Goutte, a simple PHP Web Scraper
Goutte is a screen scraping and web crawling library for PHP.
Goutte provides a nice API to crawl websites and extract data from the HTML/XML responses.
Requirements
Goutte depends on PHP 5.5+ and Guzzle 6+.
Tip
If you need support for PHP 5.4 or Guzzle 4-5, use Goutte 2.x (latest phar).
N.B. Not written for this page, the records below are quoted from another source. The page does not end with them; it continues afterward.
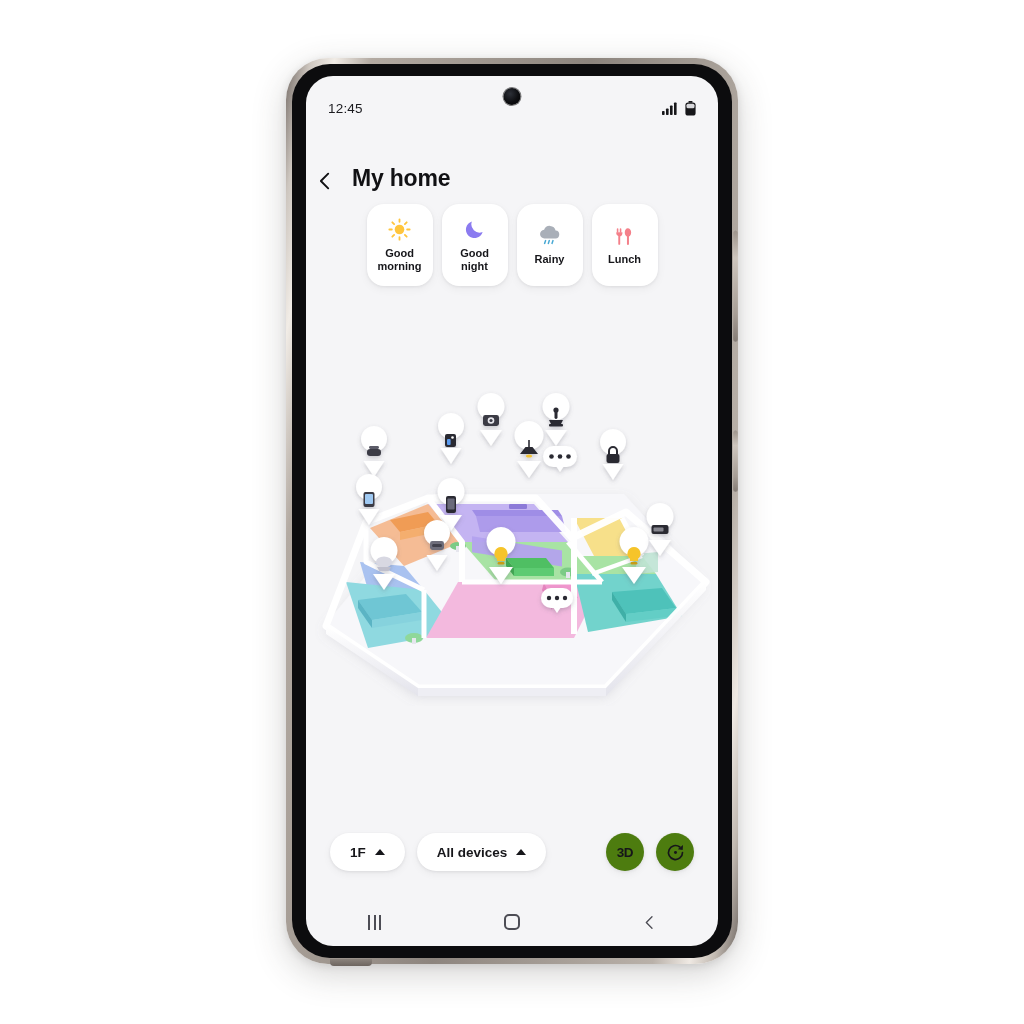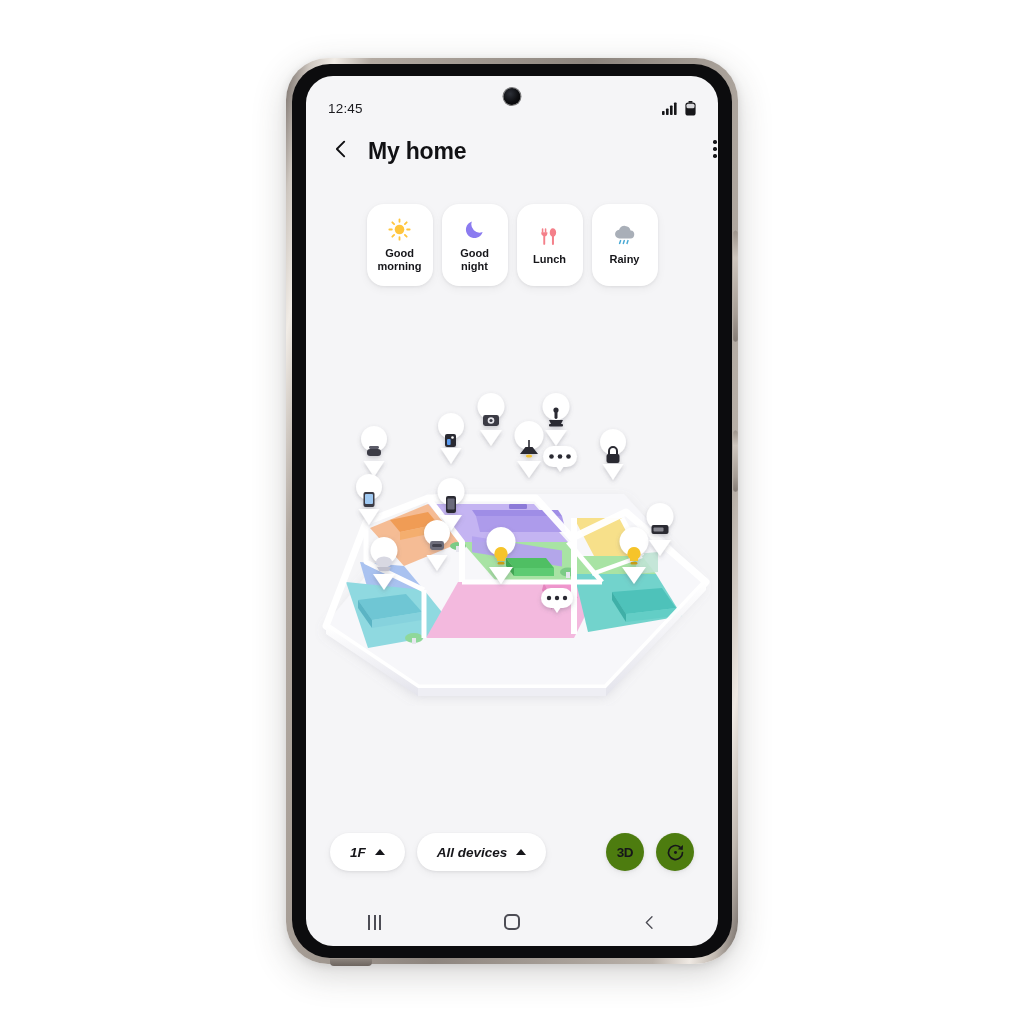"My home" .appbar { align-items: flex-start -> flex-end; padding: 0 24px -> 0 8px }
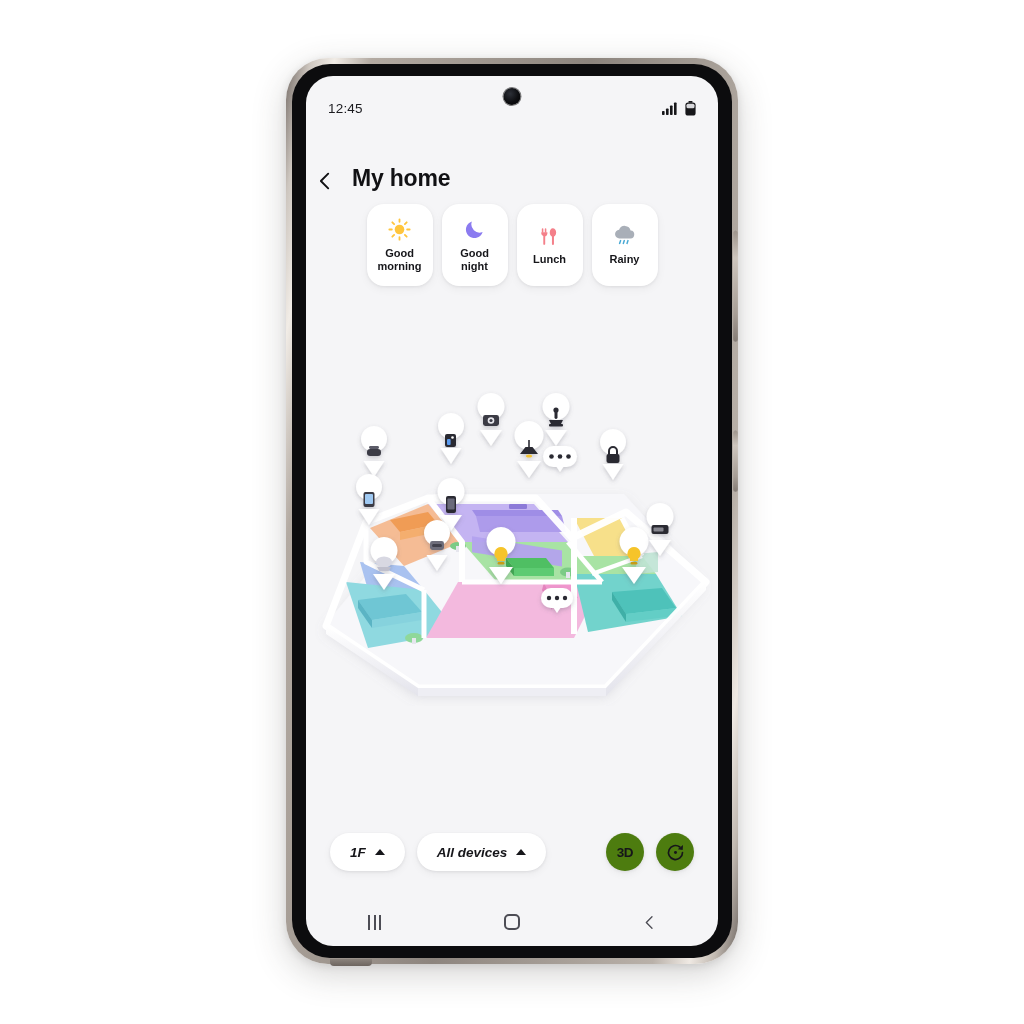"Lunch" div.scene-card { order: before "Rainy" -> after "Rainy" }
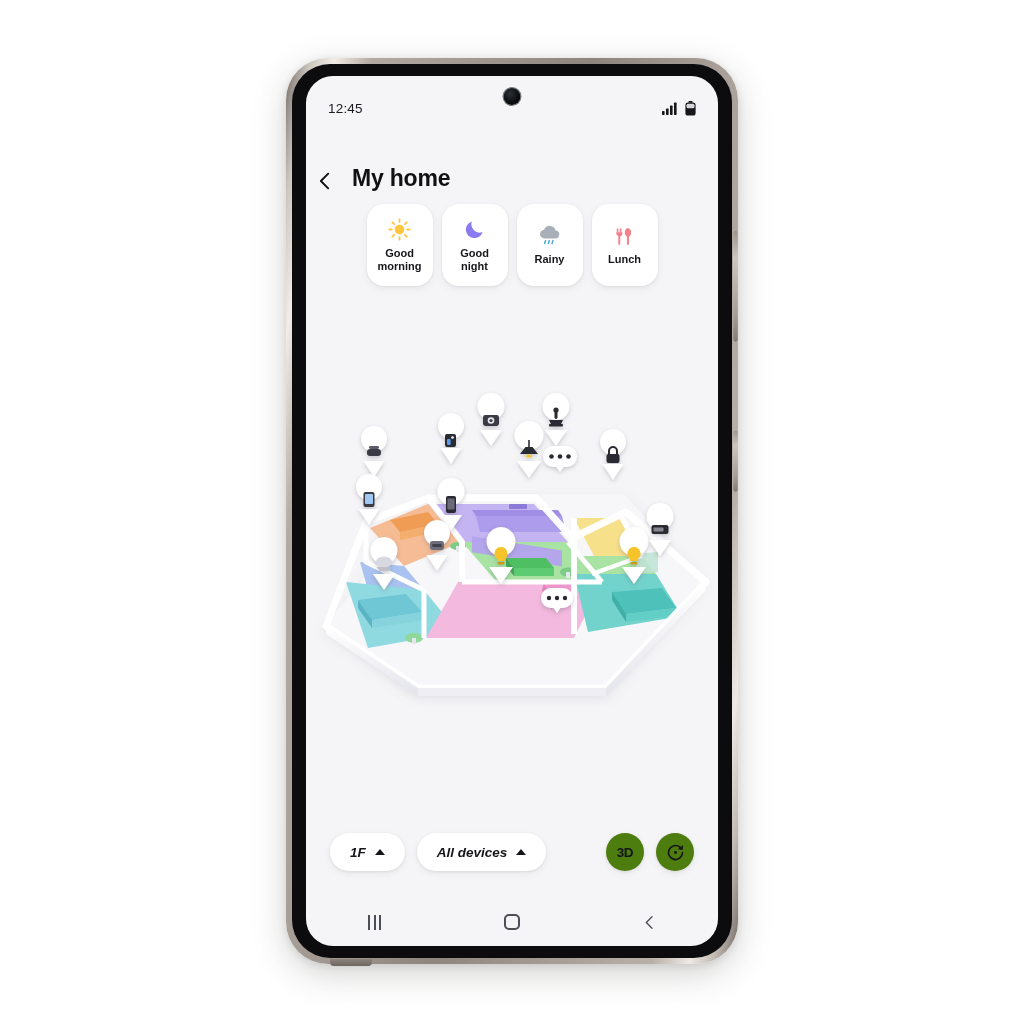"1F" .pill { font-style: italic -> none }
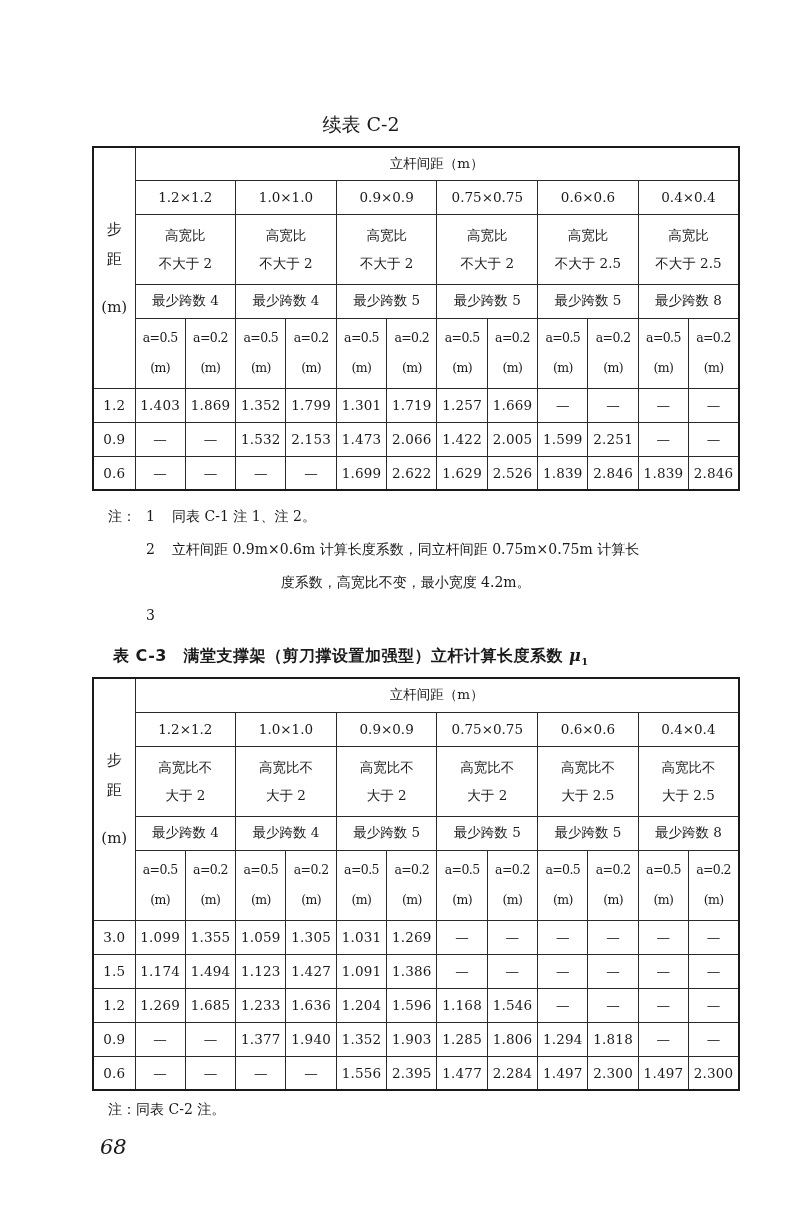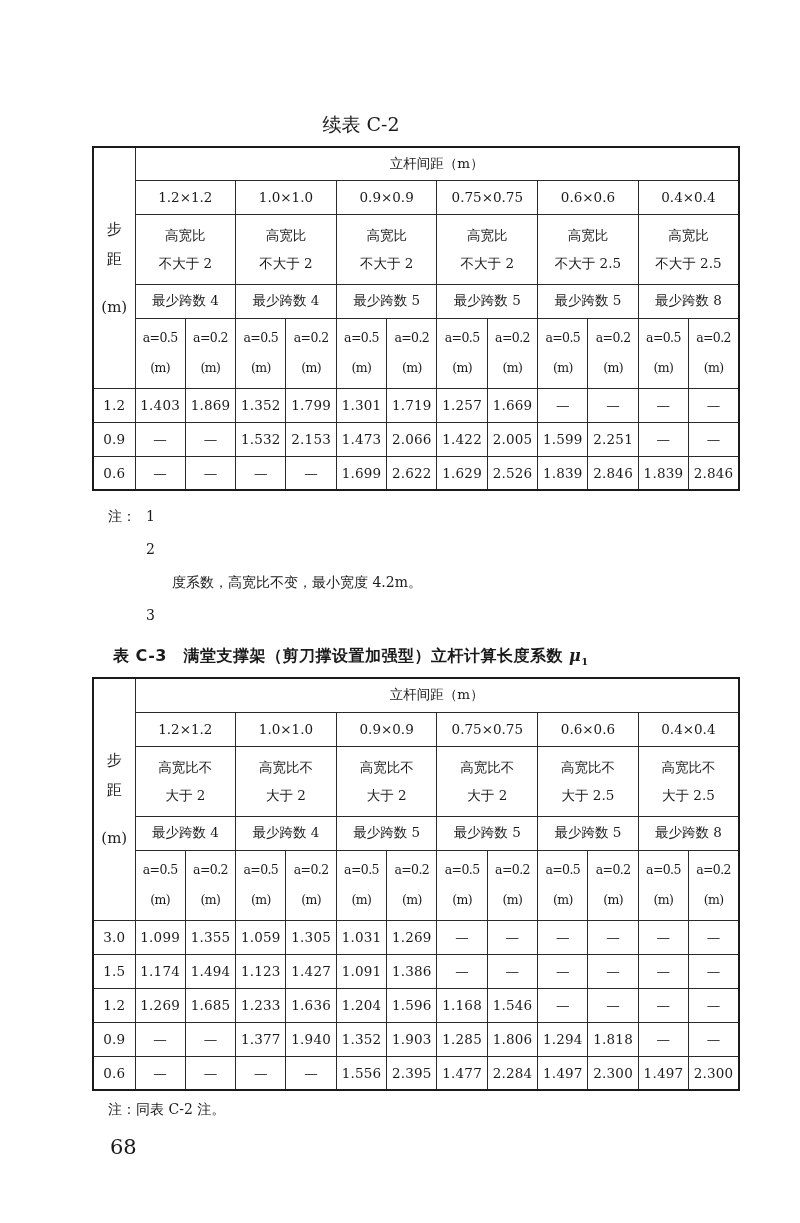"同表 C-1 注 1、注 2。" span { html: none -> <span>同表 C-1 注 1、注 2。</span> }
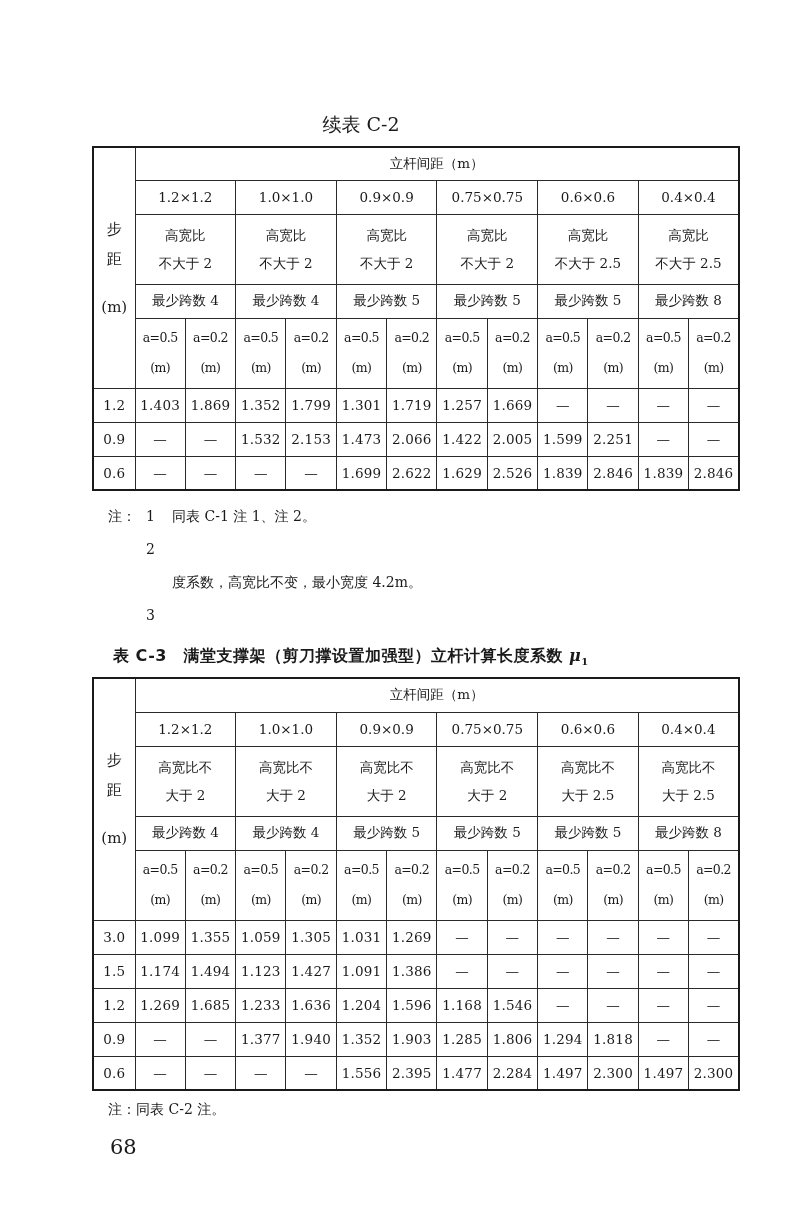"立杆间距 0.9m×0.6m 计算长度系数，同立杆间距 0.75m×0.75m" span { html: none -> <span>立杆间距 0.9m×0.6m 计算长度系数，同立杆间距 0.75m×0.75m 计算长</span> }
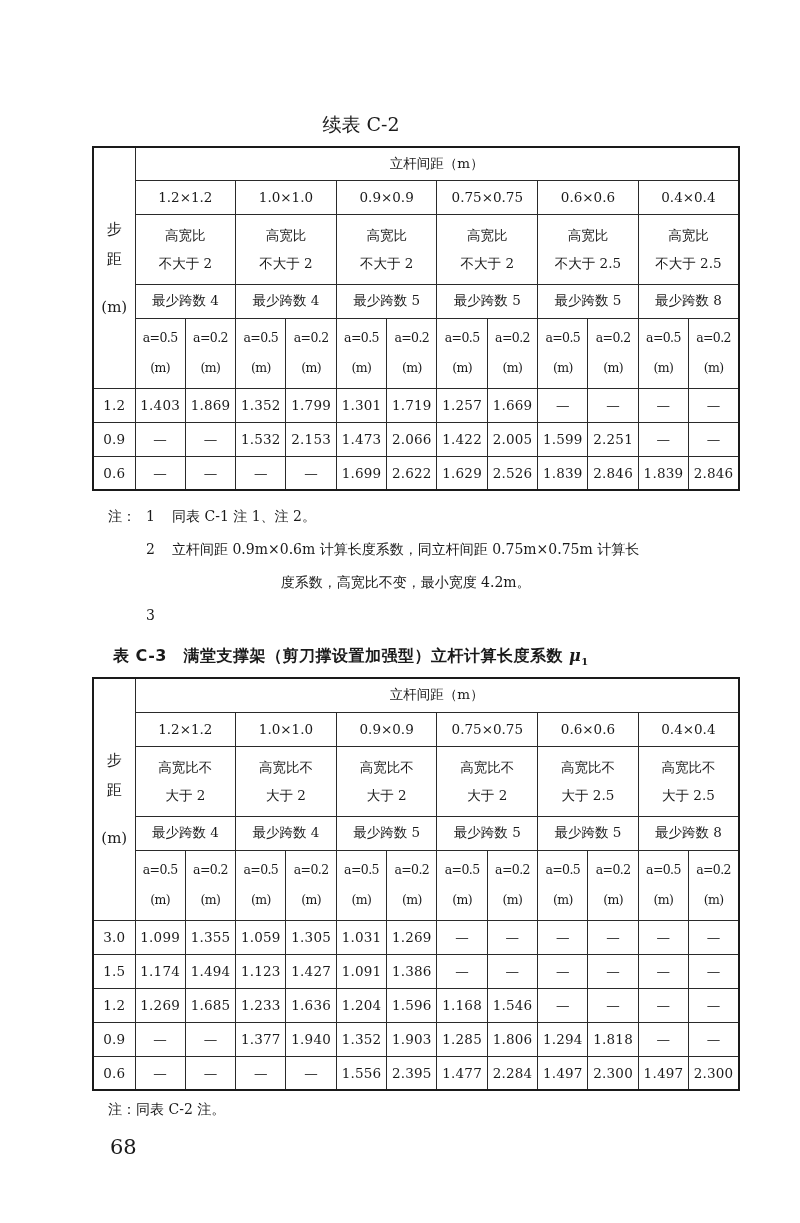"68" .pageno { font-style: none -> italic; left: 110px -> 100px }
If you need support for PHP 5.3 or Guzzle 3, use Goutte 1.x (latest phar).
Installation
Add fabpot/goutte
as a require dependency in your composer.json
file:
composer require fabpot/goutte
Usage
Create a Goutte Client instance (which extends
Symfony\Component\BrowserKit\Client
):
use Goutte\Client;
$client = new Client();
Make requests with the request()
method:
// Go to the symfony.com website
$crawler = $client->request('GET', 'https://www.symfony.com/blog/');
The method returns a Crawler
object
(Symfony\Component\DomCrawler\Crawler
).
To use your own Guzzle settings, you may create and pass a new Guzzle 6 instance to Goutte. For example, to add a 60 second request timeout:
use Goutte\Client;
use GuzzleHttp\Client as GuzzleClient;
$goutteClient = new Client();
$guzzleClient = new GuzzleClient(array(
'timeout' => 60,
));
$goutteClient->setClient($guzzleClient);
Click on links:
// Click on the "Security Advisories" link
$link = $crawler->selectLink('Security Advisories')->link();
$crawler = $client->click($link);
Extract data:
// Get the latest post in this category and display the titles
$crawler->filter('h2 > a')->each(function ($node) {
print $node->text()."\n";
});
Submit forms:
$crawler = $client->request('GET', 'https://github.com/');
$crawler = $client->click($crawler->selectLink('Sign in')->link());
$form = $crawler->selectButton('Sign in')->form();
$crawler = $client->submit($form, array('login' => 'fabpot', 'password' => 'xxxxxx'));
$crawler->filter('.flash-error')->each(function ($node) {
print $node->text()."\n";
});
More Information
Read the documentation of the BrowserKit and DomCrawler Symfony Components for more information about what you can do with Goutte.
Pronunciation
Goutte is pronounced goot
i.e. it rhymes with boot
and not out
.
Technical Information
Goutte is a thin wrapper around the following fine PHP libraries:
- Symfony Components: BrowserKit, CssSelector and DomCrawler;
- Guzzle HTTP Component.
License
Goutte is licensed under the MIT license.